Mir sind zwar keine Zahlen für Deutschland bekannt. Aber alleine in Italien werden jährlich über 700.000 Liter Messwein getrunken. Selbst wenn es in Deutschland nur halb soviel sein sollte: Sich hier für nachhaltig erzeugte Produkte einzusetzen - das würde dem Weinbau einen kräftigen Schub in die richtige Richtung geben! Hier gilt der gleiche Leitsatz wie bei der Landwirtschaft generell: "Regional ist erste Wahl!"
Meine Damen und Herren, Sie alle werden in Kürze den Nikolaus-Stiefel zu füllen haben. Warum nicht mit nachhaltig erzeugten oder fair gehandelten Produkten? Da gibt es inzwischen wunderbare Dinge auf dem Markt. Man verschenkt zu Weihnachten ja auch gerne als Dankeschön ein Pfund Kaffee. Warum nicht einmal Fair gehandelten?
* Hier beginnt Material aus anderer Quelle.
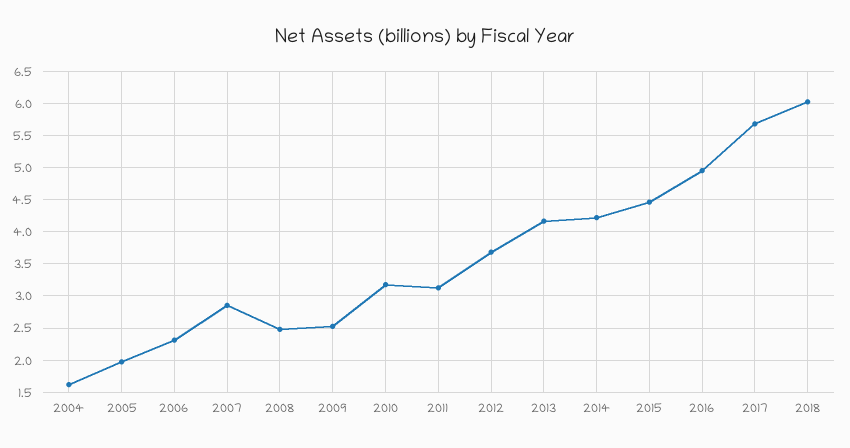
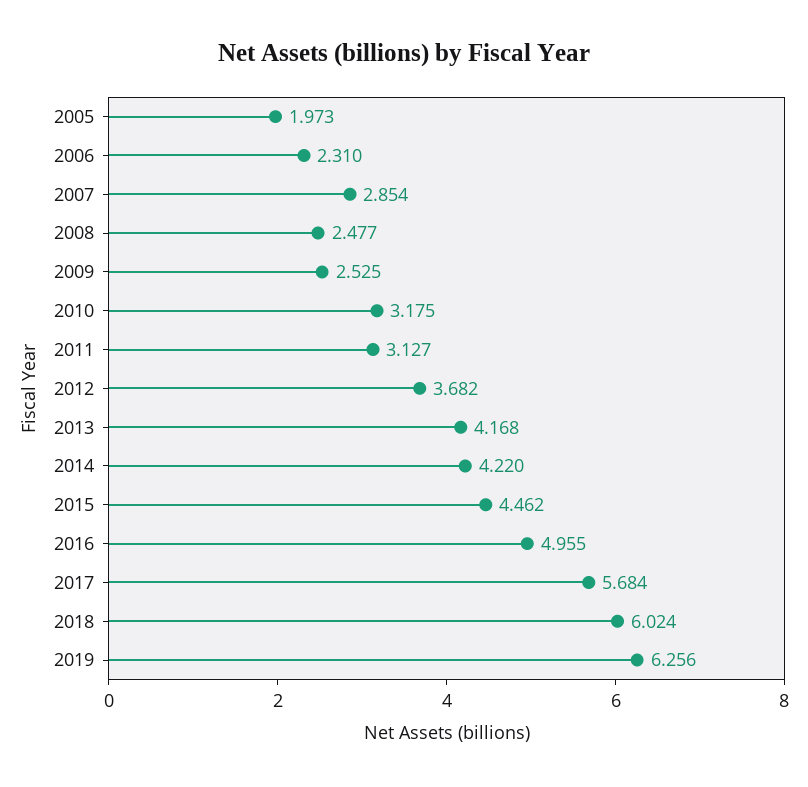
2004: 1.6 -> none
2019: none -> 6.256

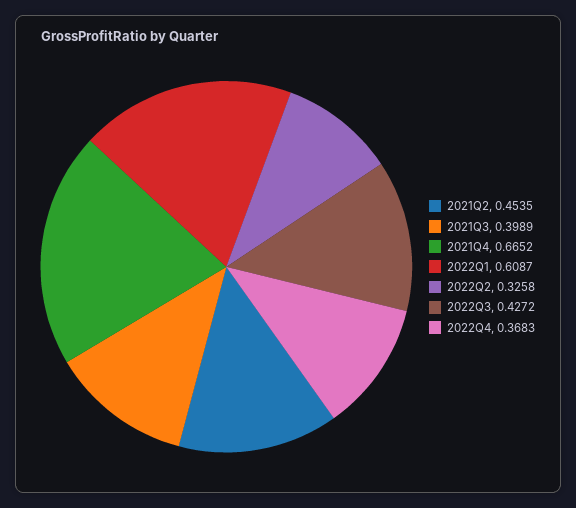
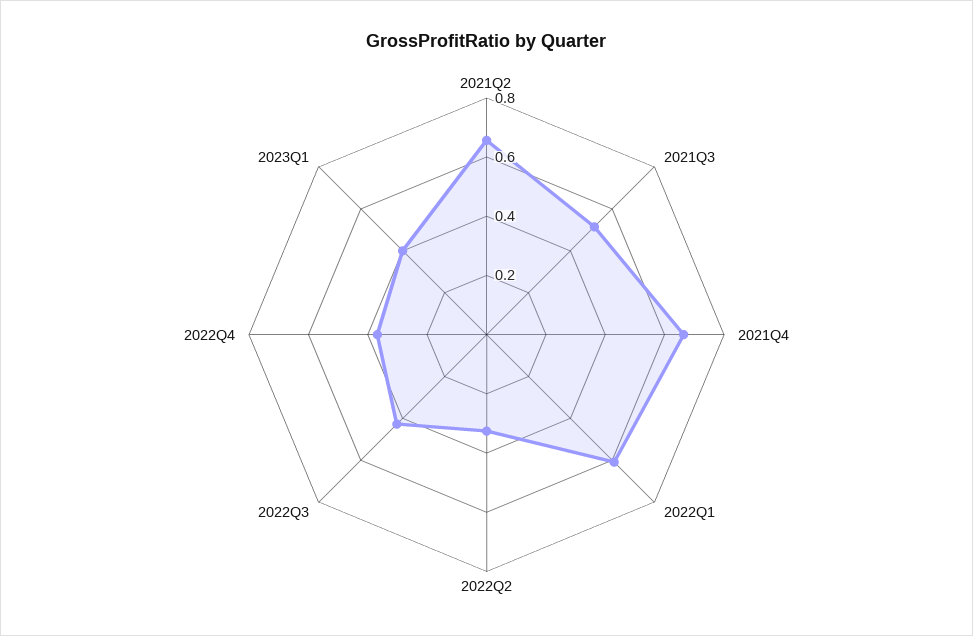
2021Q2: 0.4535 -> 0.65
2021Q3: 0.3989 -> 0.5
2023Q1: none -> 0.4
Sie sehen also: Jede und jeder kann etwas tun. Und sie sehen: in dem Satz "unser täglich Brot gib uns heute" liegt eine ungeheure Sprengkraft: die der geteilten Verantwortung und die der gemeinsamen Gestaltungsmöglichkeit.
Im Englischen gibt es die schöne Formulierung "Eat the landscape". Ich habe bis heute keine adäquate Übersetzung dafür gefunden. Es bedeutet: Wir gestalten unser Land, unser Leben auch damit, was wir essen. Wie es angebaut wurde, wie die Tiere gehalten wurden. Wie und was wir essen entscheidet auch über unsere Gesundheit, die unserer Kinder. Entscheidet über die Zukunft, über unsere Lebensgrundlage!
Katholiken sprechen von "Respekt vor der Schöpfung". Wir in der Politik nennen es Nachhaltigkeit - im Ziel sind wir uns einig. Einig darüber, das auch die nachfolgenden Generationen noch eine gesunde Lebensgrundlage vorfinden können müssen. Deshalb ist Agrarpolitik zentraler Teil der Gesellschaftspolitik!